I have been reading all of your comments and the breastfeeding topic is quite a sensitive, heated and polarizing one. I breastfed Bryn and would only choose that option for my baby. For me, it was the most bonding and healthy choice and having that beautiful experience brought me closer to my child. It was a very difficult challenge for me, but I stuck with it and was better for it. By the same token, I respect women's choices and it simply isn't for everyone. I don't impose my beliefs on others and I don't judge those choices.
I have met many women who have chosen to not breastfeed because they feel uncomfortable when they see women showing their breasts in public. Their perception is that if you choose this path that you will have to expose your breasts to other people. I would love for women to realize that you can make this process work for you without feeling pressure to conform to anyone else's standards. Frankly, I was a very inexperienced new mother with no role model in this area. I had no idea if I would breastfeed, I had no idea if I was breastfed,and I had no idea if it was right for me. It did intimidate me and I knew very little about it. At the hospital, I took all the classes they offered on breastfeeding and decided to go this route.

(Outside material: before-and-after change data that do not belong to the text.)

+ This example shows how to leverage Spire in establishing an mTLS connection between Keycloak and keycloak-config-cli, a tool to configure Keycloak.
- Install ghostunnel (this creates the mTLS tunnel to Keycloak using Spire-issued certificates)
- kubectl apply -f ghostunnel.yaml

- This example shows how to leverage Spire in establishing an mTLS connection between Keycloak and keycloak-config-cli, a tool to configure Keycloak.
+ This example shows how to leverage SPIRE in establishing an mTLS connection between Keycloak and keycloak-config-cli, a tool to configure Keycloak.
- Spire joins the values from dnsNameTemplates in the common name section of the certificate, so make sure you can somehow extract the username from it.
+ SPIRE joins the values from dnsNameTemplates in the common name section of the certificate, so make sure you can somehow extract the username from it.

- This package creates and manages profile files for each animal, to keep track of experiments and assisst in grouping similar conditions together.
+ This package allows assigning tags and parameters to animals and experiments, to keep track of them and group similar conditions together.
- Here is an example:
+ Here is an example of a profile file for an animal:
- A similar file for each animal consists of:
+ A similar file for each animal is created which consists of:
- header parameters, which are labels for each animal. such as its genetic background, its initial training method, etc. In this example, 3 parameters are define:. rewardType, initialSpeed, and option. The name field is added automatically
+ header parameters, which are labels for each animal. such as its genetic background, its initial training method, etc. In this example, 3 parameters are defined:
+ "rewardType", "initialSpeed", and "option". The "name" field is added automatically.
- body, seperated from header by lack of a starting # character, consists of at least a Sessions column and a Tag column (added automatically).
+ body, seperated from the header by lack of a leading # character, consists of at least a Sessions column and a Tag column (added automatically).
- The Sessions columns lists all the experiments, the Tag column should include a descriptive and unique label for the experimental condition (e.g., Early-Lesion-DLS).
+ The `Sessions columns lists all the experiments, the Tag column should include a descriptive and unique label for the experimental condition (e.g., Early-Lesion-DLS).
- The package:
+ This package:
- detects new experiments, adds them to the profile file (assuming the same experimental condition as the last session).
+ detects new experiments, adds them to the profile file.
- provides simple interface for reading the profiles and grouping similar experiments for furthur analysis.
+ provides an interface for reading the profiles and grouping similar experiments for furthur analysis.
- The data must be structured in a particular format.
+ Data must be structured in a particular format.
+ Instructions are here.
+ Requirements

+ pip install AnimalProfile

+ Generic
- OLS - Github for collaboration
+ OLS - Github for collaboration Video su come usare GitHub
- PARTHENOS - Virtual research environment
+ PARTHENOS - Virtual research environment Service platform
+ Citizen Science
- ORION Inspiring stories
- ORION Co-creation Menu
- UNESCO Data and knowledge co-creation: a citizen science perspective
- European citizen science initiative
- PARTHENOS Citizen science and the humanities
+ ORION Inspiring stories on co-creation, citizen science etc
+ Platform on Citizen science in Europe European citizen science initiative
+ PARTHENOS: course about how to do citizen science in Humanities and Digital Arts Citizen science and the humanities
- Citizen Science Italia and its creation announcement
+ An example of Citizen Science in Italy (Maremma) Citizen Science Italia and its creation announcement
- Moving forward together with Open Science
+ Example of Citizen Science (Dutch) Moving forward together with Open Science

Once I realized that I could create my own path and make it work in my life, I felt liberated.
In my life, I opted to find a quiet place to feed my child. I thought it was a beautiful, intimate and private moment between myself and Bryn and I personally didn't feel comfortable doing it in front of other people outside of my home. Of course there were times when it wasn't convenient to find a quiet place, and on those occasions, I was more public about it. That was my choice. I think a woman feeding her child is a beautiful thing.
You, my fans know me. I will always say what I mean and mean what I say. You can ask me anything.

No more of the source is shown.